Eigentliches Ziel der GSoA aber bleibt die Abschaffung der Armee. Im November 1989 stimmten satte 35,6 Prozent für eine entsprechende Initiative der Gruppe. Ein Erdbeben für die Schweiz. Der Kalte Krieg war damals erst am Auftauen, Lempert noch gar nicht auf der Welt.

Der neuste GSoA-Erfolg ist vergleichbar. Der Verein ist im Hoch. Allein am Sonntag wurden 300 neue Mitglieder hinzugewonnen. Die GSoA hat knapp 25'000 Mitglieder und Sympathisanten.

«Manchmal sagt mir meine Partnerin, ich solle weniger arbeiten»

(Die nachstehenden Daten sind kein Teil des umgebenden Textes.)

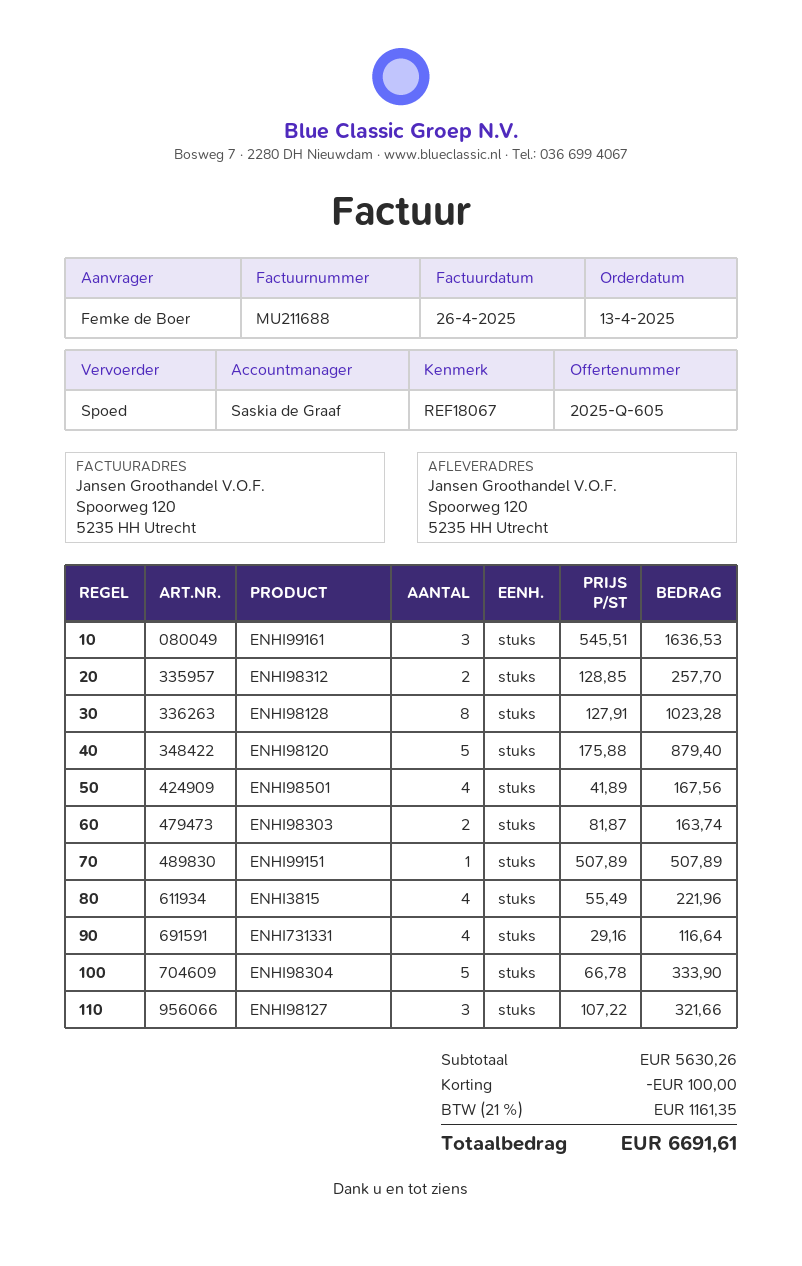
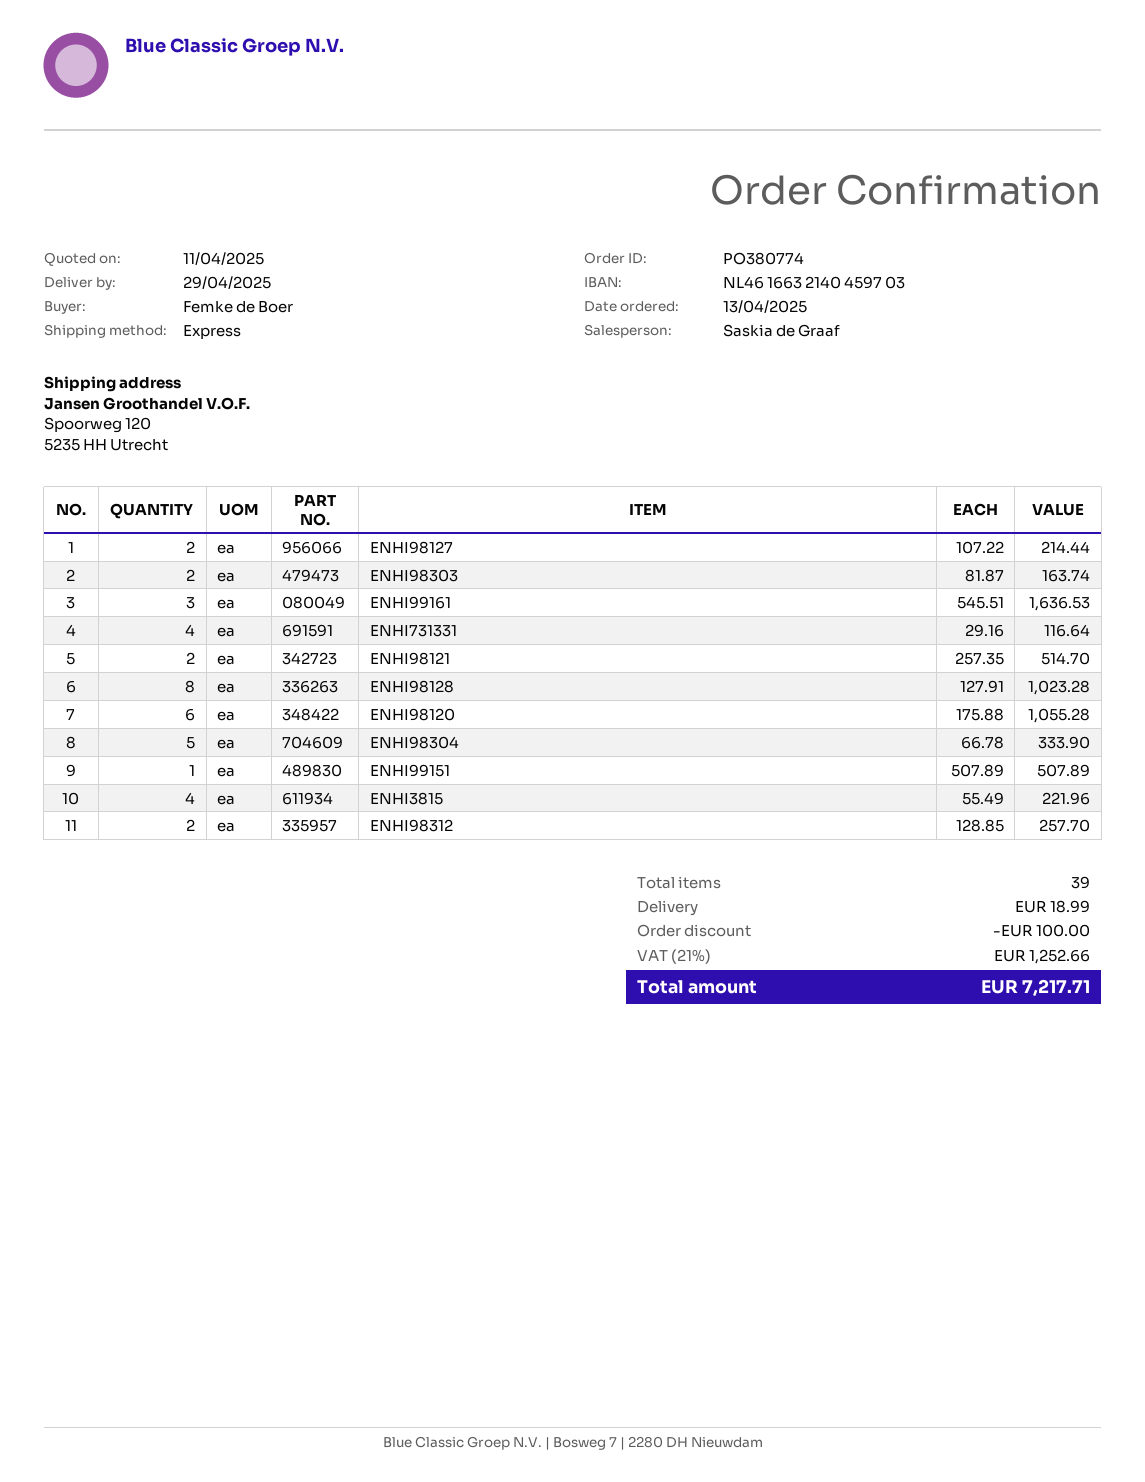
ENHI98120: 5 x 175.88 = 879.40 -> 6 x 175.88 = 1055.28
ENHI98501: 4 x 41.89 = 167.56 -> none
ENHI98127: 3 x 107.22 = 321.66 -> 2 x 107.22 = 214.44
ENHI98121: none -> 2 x 257.35 = 514.70
shipping: none -> 18.99
tax: 21% = 1161.35 -> 21% = 1252.66
total: 6691.61 -> 7217.71

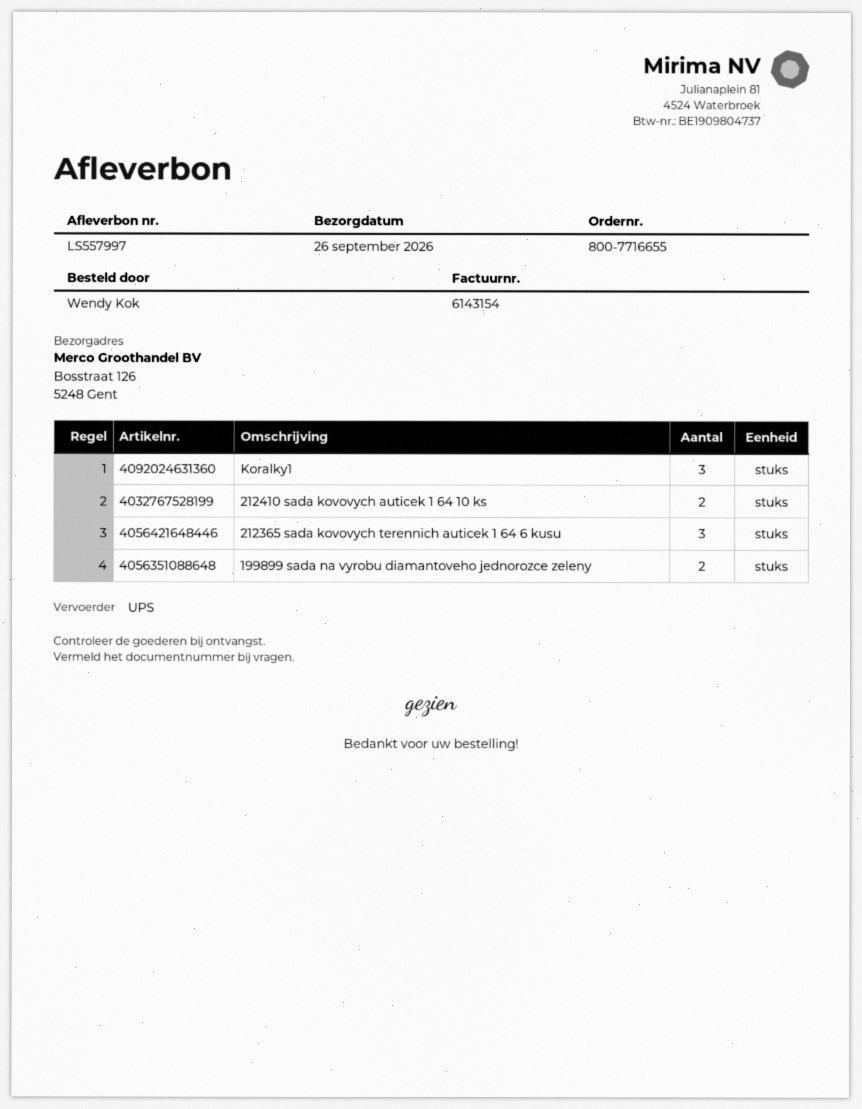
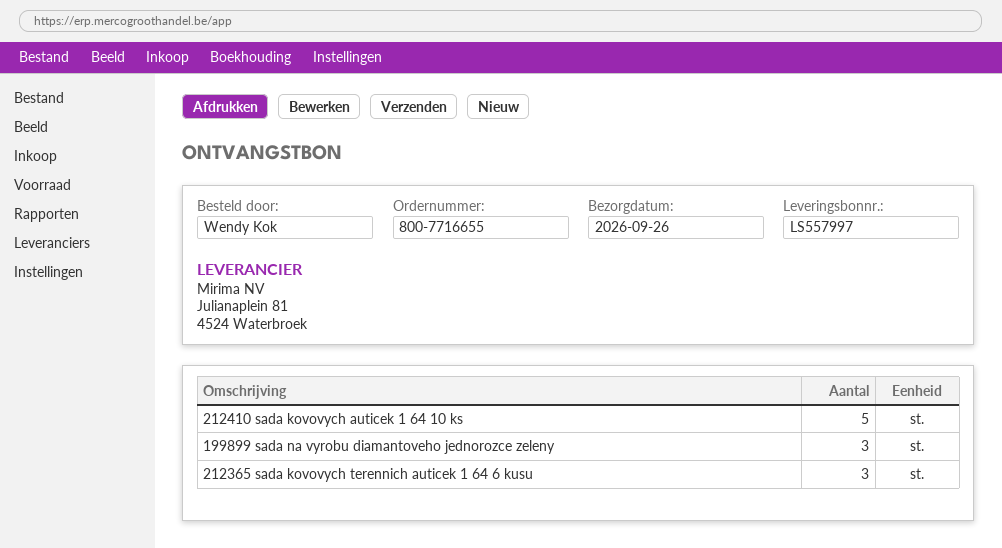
Koralky1: 3 -> none
212410 sada kovovych auticek 1 64 10 ks: 2 -> 5
199899 sada na vyrobu diamantoveho jednorozce zeleny: 2 -> 3

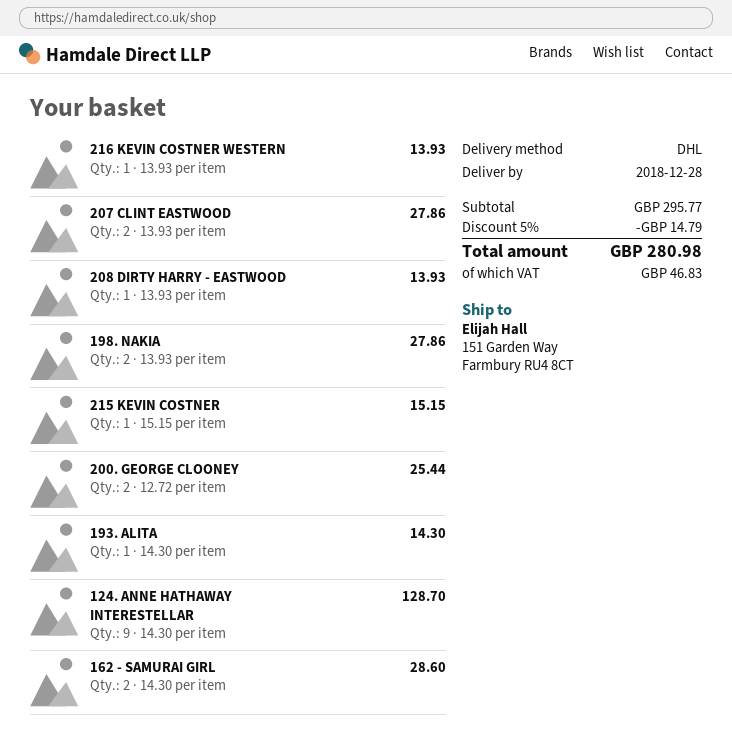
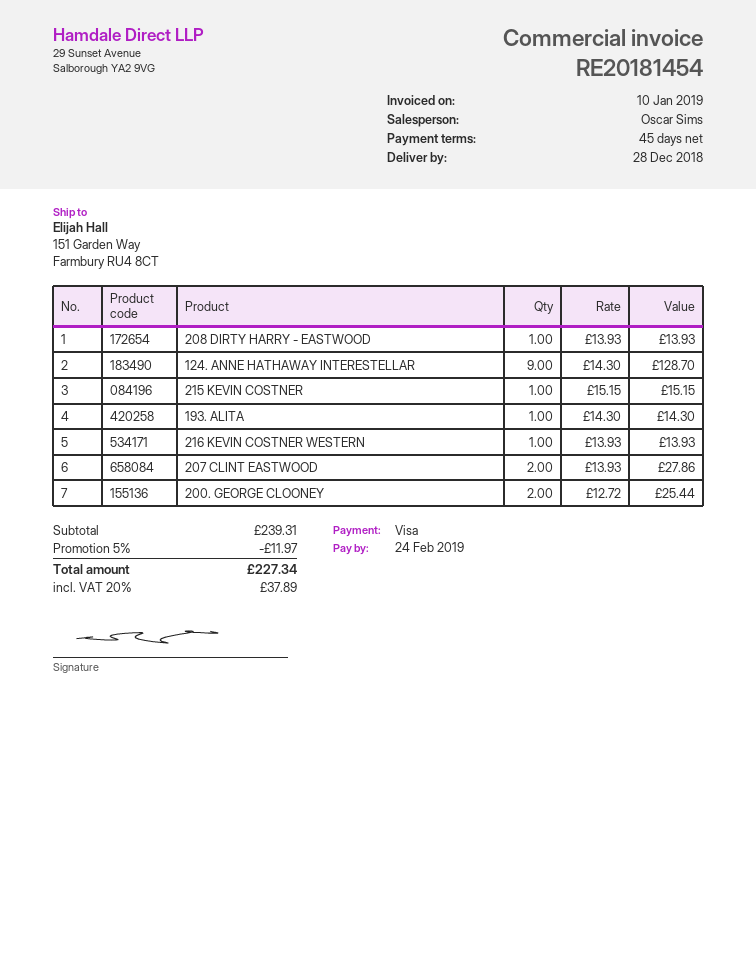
198. NAKIA: 2 x 13.93 = 27.86 -> none
162 - SAMURAI GIRL: 2 x 14.30 = 28.60 -> none
subtotal: 295.77 -> 239.31
discount: 5% = 14.79 -> 5% = 11.97
tax: 46.83 -> 37.89
total: 280.98 -> 227.34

Vom Berner Oberland nach Zürich umgezogen, beginnt Lempert sich mit 16 Jahren politisch zu engagieren, wird Vize der damaligen Juso-Präsidentin und heutigen SP-Nationalrätin Tamara Funiciello (30). Mit 18 Jahren startet er als GSoA-Sekretär und wird zur prägenden Figur. Er studiert Religionswissenschaften und arbeitet seit bald zwei Jahren als wissenschaftlicher Mitarbeiter in der Zürcher Justizdirektion von Parteikollegin Jacqueline Fehr (57).

Erst vor kurzem ist Lempert nach Binningen BL bei Basel gezogen – der Liebe wegen. Auch das innerhalb der Partei. «Manchmal sagt mir meine Partnerin schon, ich solle etwas weniger arbeiten», räumt Lempert ein. Die letzten Monate seien streng gewesen.

Keine Zeit zum Verschnaufen

Doch Zeit zum Verschnaufen bleibt nicht. Schon in zwei Monaten wird über die Kriegsgeschäfte-Initiative von GSoA und Jungen Grünen abgestimmt. Sie verlangt, dass Nationalbank und Vorsorgeeinrichtungen nicht in Rüstungskonzerne investieren dürfen.

«Will die Schweiz etwas machen gegen die Kriege weltweit, ist der Finanzplatz klar der stärkste Hebel dafür», so Lempert. Schweizer Banken machten Milliarden mit Waffengeschäften. Er ist sofort wieder in seinem Element. Dennoch will er Ende Jahr als GSoA-Sekretär aufhören. Sechs Jahre sind genug. Die Gegner werden froh sein.